Over dinner recently, our food-n-cocktail pal Chuck revealed yet another of his myriad talents: He did a dead-on, fall-down-funny impression of Julia Child.

Aside from making my stomach muscles ache from laughing so hard, Chuck’s impression got me thinking about an early George Carlin routine on impressions. He said that absolutely everyone could do an Ed Sullivan impression, and that what you needed in order to do a good one was to come up with an off-the-wall variety of acts you could announce using Ed’s particular vocalisms and posture. I think this could well be replaced with a Julia Child impression. What would distinguish your impression would be warbling a variety of bizarre dishes and preparation methods using your best Julia voice and posture.

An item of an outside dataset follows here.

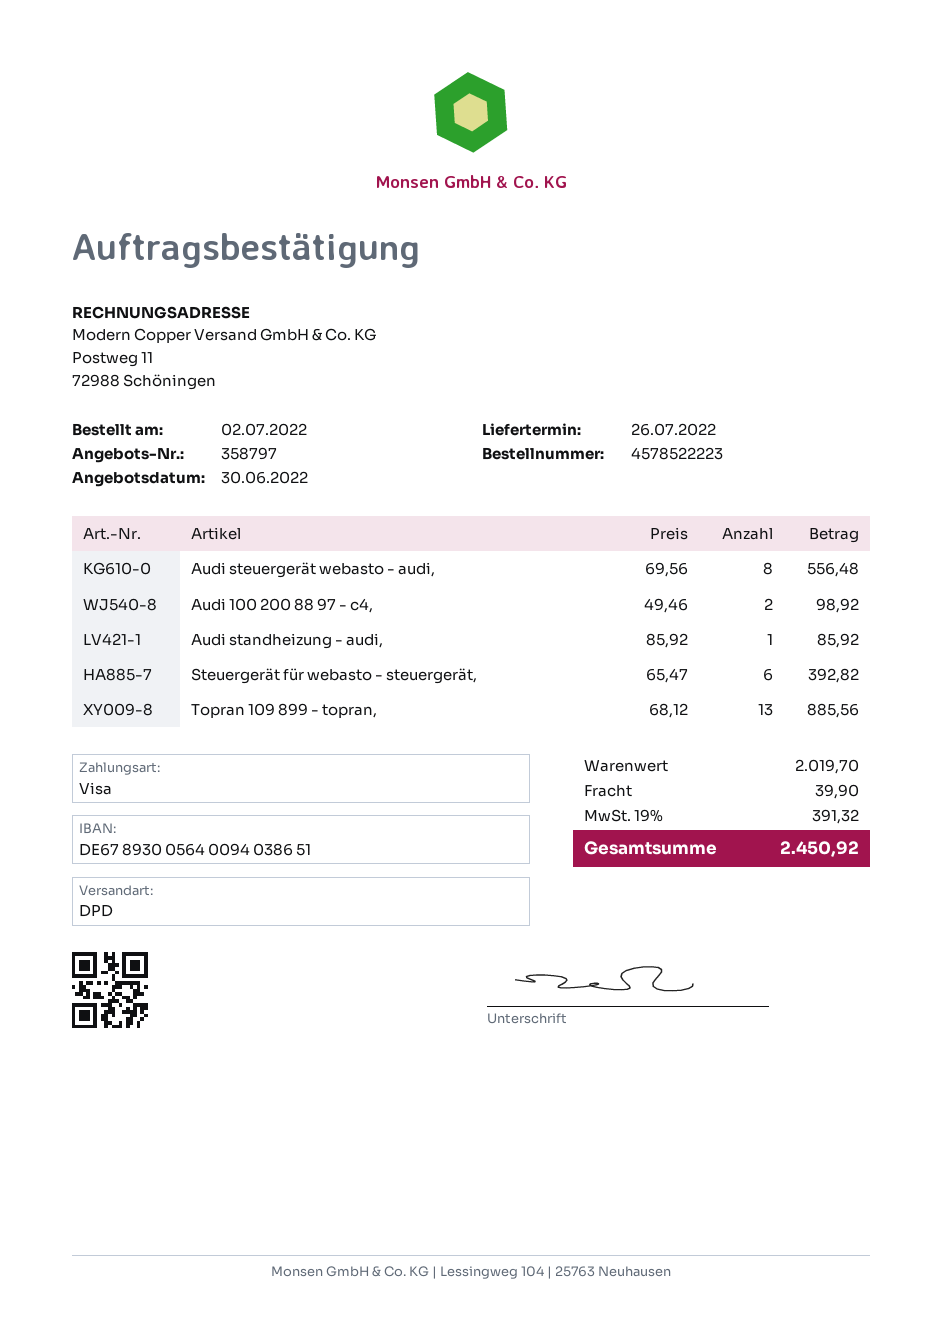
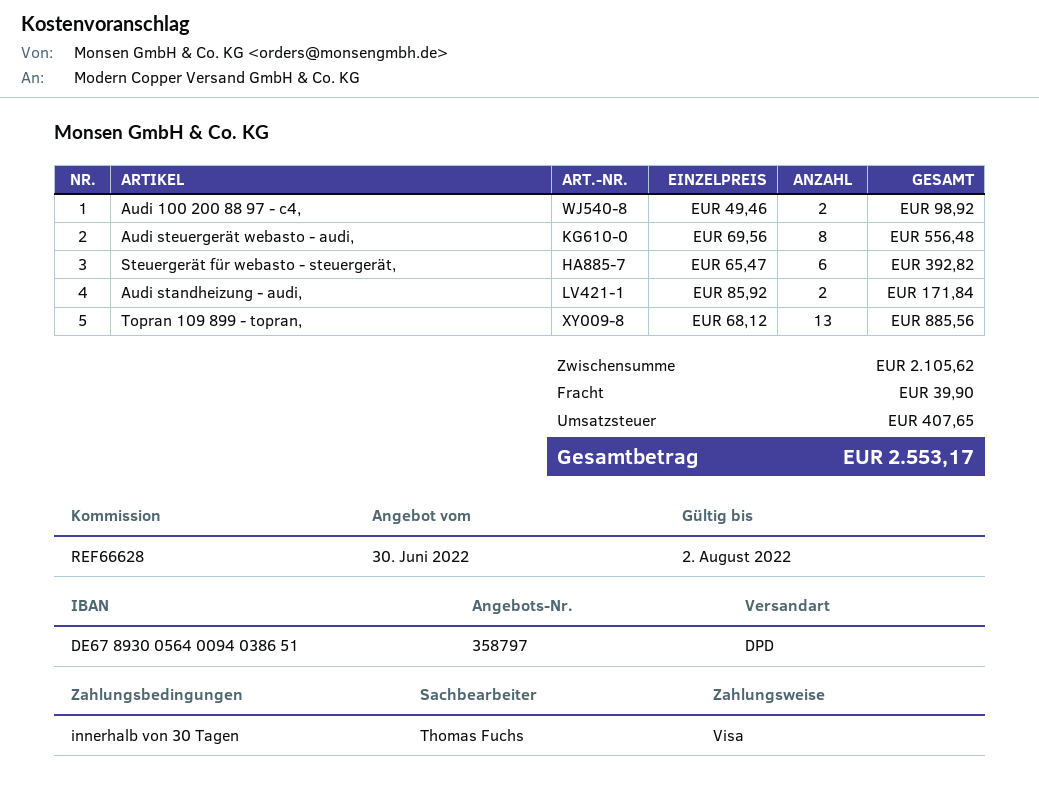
Audi standheizung - audi,: 1 x 85.92 = 85.92 -> 2 x 85.92 = 171.84
subtotal: 2019.70 -> 2105.62
tax: 391.32 -> 407.65
total: 2450.92 -> 2553.17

“I’m going to show you how to cut tenderloins from this freshly-killed wildebeest (make a wild gesture, hoisting a large animal carcass high above your head with one hand). Then I’ll give it a nice bath in a marinade of red wine, herbs and cigar tobacco, and I’ll char it with my trusty blowtorch (fwooot! of the trusty blowtorch). We’ll enjoy it with some fluffy mashed potatoes into which I’m going to stir some yak’s milk butter and these lovely, fresh lawn clippings.

Today on the French Chefff…!”

Well, they DO say imitation is the sincerest form of flattery. I hear Julia loved Dan Aykroyd’s impression of her in that legendary Saturday Night Live sketch. I wonder how she’d feel about getting the Ed Sullivan treatment?